Teublitz: CSU mayors and city councils ignore judgment – Bavaria

The dispute over a new commercial area in the Upper Palatinate town of Teublitz is an example of how hardened the fronts are in the debate about surface consumption. Now he also stands for the fact that municipalities sometimes want to push through contested projects even if the highest courts have declared that they are violating the applicable law.

It is just half a year ago that the Bavarian Administrative Court (VGH) rejected the project. In the verdict, the judges not only accused the city of formal errors in the approval process. But she also wrote in the register that she violated planning and nature conservation law. But Mayor Thomas Beer (CSU) and the city councilors are not giving up. Despite the scolding of the highest court, they want to continue with the planning.

At the State Association for Bird Protection (LBV) they are appalled. The environmental organization had obtained the VGH verdict and expected that the city would say goodbye to its plans after its outcome. “Teublitz completely ignores the fact that the VGH considers the plans fundamentally unrealizable,” says LBV Managing Director Helmut Beran. “She wants to set up a commercial area in an ecologically valuable forest against all reason.”
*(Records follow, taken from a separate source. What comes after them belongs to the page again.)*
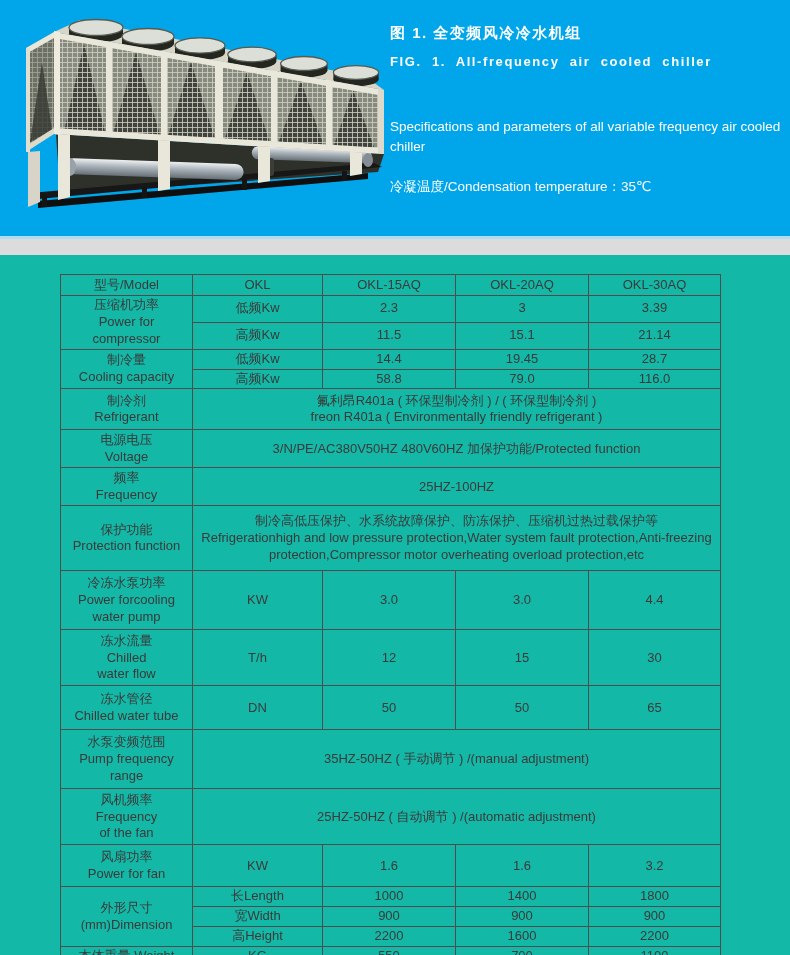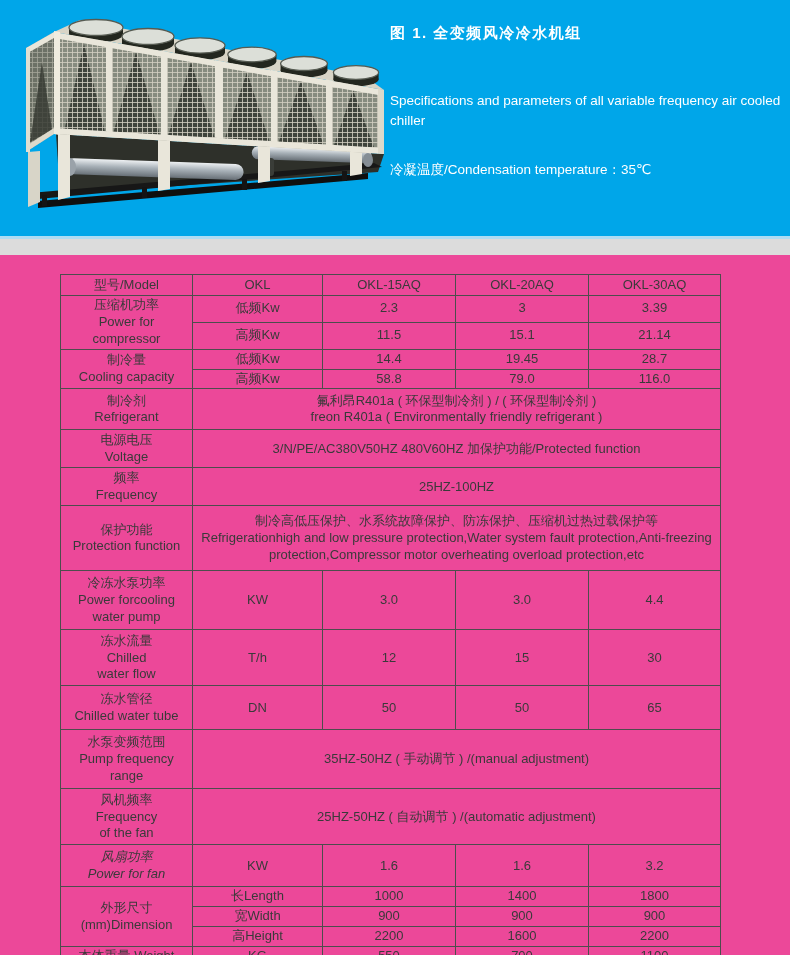--- a/index.html
+++ b/index.html
@@ -8,7 +8,7 @@
     width:790px;
     font-family:"Liberation Sans","DejaVu Sans",sans-serif;
   }
-  .page { width:790px; height:955px; background:#ec4899; overflow:hidden; }
+  .page { width:790px; height:955px; background:#14b8a6; overflow:hidden; }
 
   
   .hero { position:relative; height:236px; background:#00a6e9; }

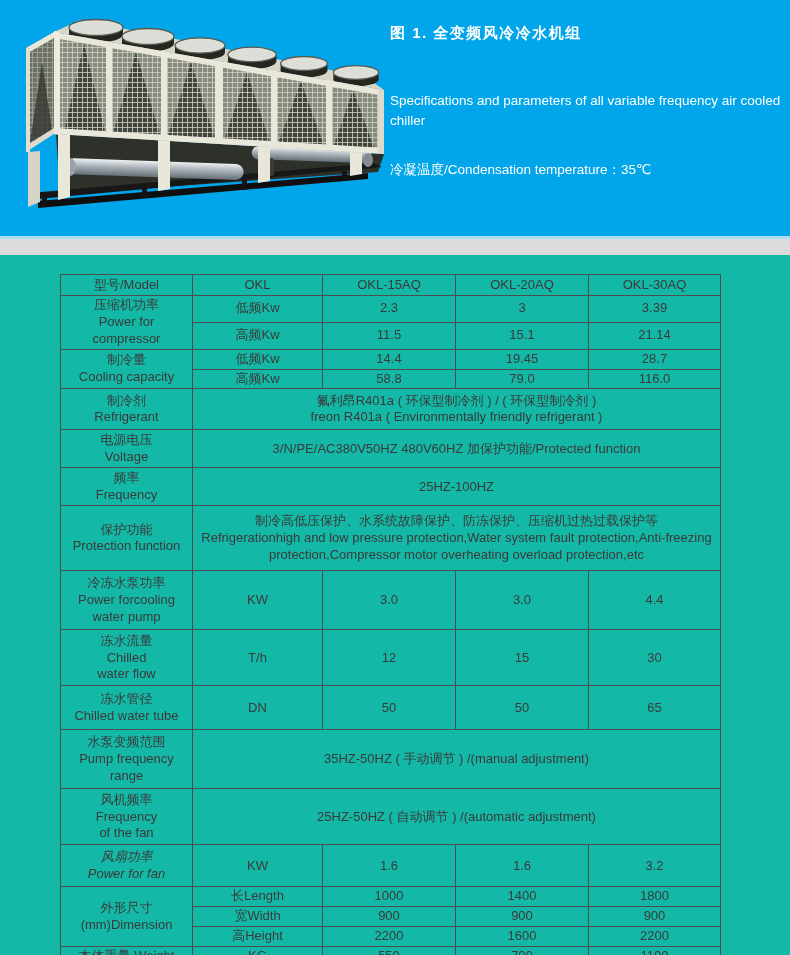--- a/index.html
+++ b/index.html
@@ -181,6 +181,7 @@
 
     <div class="hero-text">
       <div class="fig-zh">图 1.  全变频风冷冷水机组</div>
+      <div class="fig-en">FIG. 1. All-frequency air cooled chiller</div>
       <div class="desc-line">Specifications and parameters of all variable frequency air cooled chiller</div>
       <div class="desc-line gap">冷凝温度/Condensation temperature：35℃</div>
     </div>

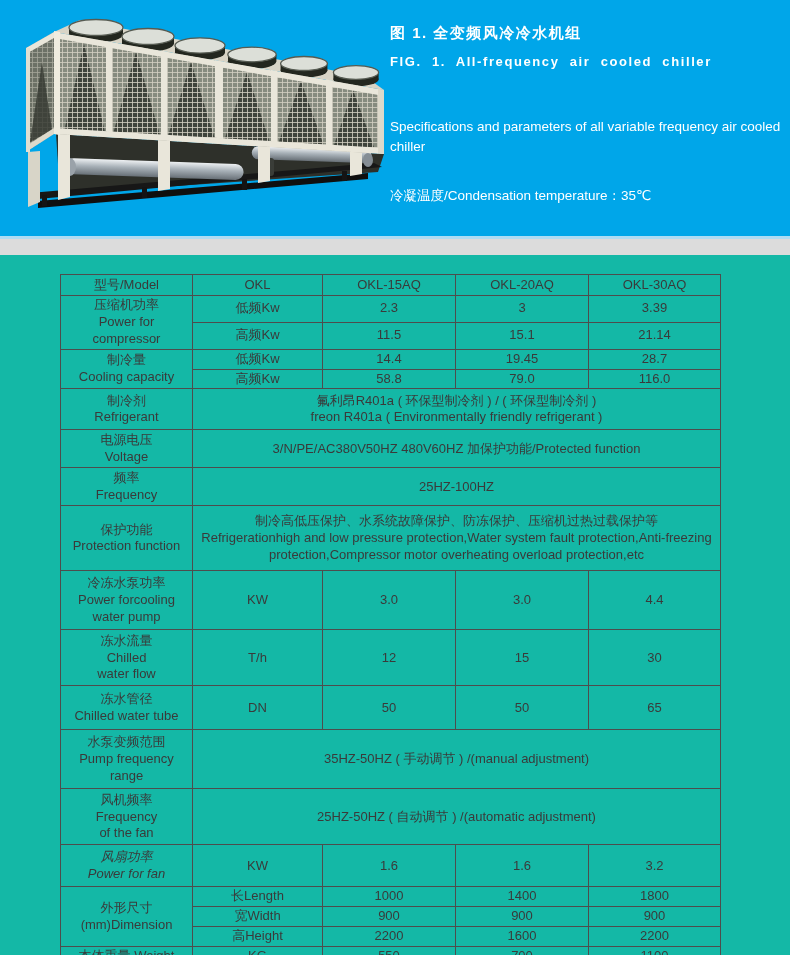--- a/index.html
+++ b/index.html
@@ -23,7 +23,7 @@
   .title-zh { font-size:23px; font-weight:bold; letter-spacing:1px; margin-bottom:9px; }
   .desc-line { font-size:13.5px; line-height:1.5;margin-top:48px; }
   .desc-line.indent { padding-left:4px; }
-  .desc-line.gap { margin-top:28px; }
+  .desc-line.gap { margin-top:19px; }
 
   
   .spec-wrap { padding:19px 0 0 60px; }

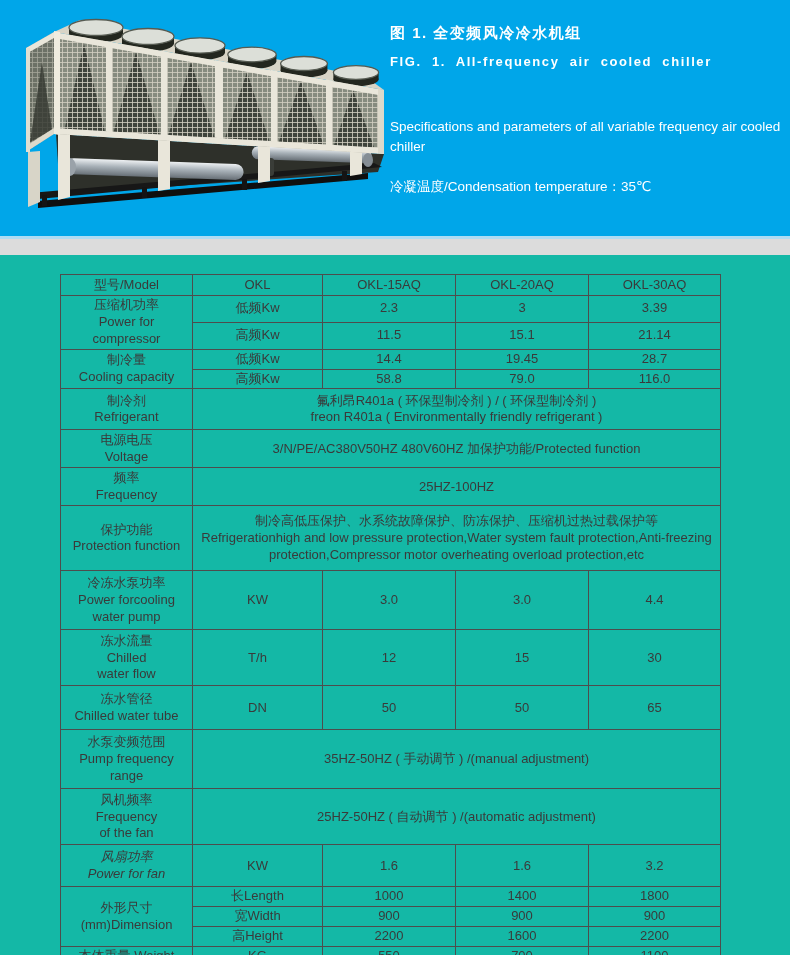--- a/index.html
+++ b/index.html
@@ -57,7 +57,7 @@
   .rh-tube   { height:44px; }
   .rh-pfr    { height:59px; }
   .rh-fanf   { height:56px; }
-  .rh-fanp   { height:42px;font-style:italic; }
+  .rh-fanp   { height:42px; }
   .rh-dim    { height:18px; }
   .rh-wt     { height:20px; }
 </style>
From the point of view of the LBV, the forest on the A93 motorway, which should fall for the planning, has an important function for climate and species protection in Bavaria. The LBV appeals to the state parliament to “stop this area destruction” and not to sell the forest, which belongs to the Free State, for the industrial park. “Such plans must finally be a thing of the past,” says Beran.

For the good of the citizens

The new Teublitz industrial park is to be set up far from the city on the A93. There is an ecologically valuable mixed forest with protected moor and swamp areas, in which rare species such as the woodcock and the sand lizard live. The LBV accuses the city of sticking to the project, although numerous commercial spaces are vacant in the region.

The surface consumption is one of the most urgent environmental problems in Bavaria. In 2020, 11.4 hectares of meadows, forest, fields and other open landscapes were converted into building land for settlements, businesses, roads or other traffic routes every day. On an annual basis, this corresponds to the area of ​​a town the size of Forchheim in Upper Franconia. The state government has set itself the goal of halving land use. But so far there are no signs that the governing coalition of the CSU and Free Voters can keep the promise.

This also has to do with the fact that many municipalities do not want to rethink and do not want to designate new building areas. “The primary goal of our actions is the well-being of the citizens of Teublitz,” says Mayor Beer, explaining why the city is continuing with the planning. This includes Beer “the creation of attractive jobs close to home”. From his point of view, there is no alternative to the location for the new commercial area on the A93. That’s why you’re sticking to the plans, even if it means a lot of additional money, time and personnel costs.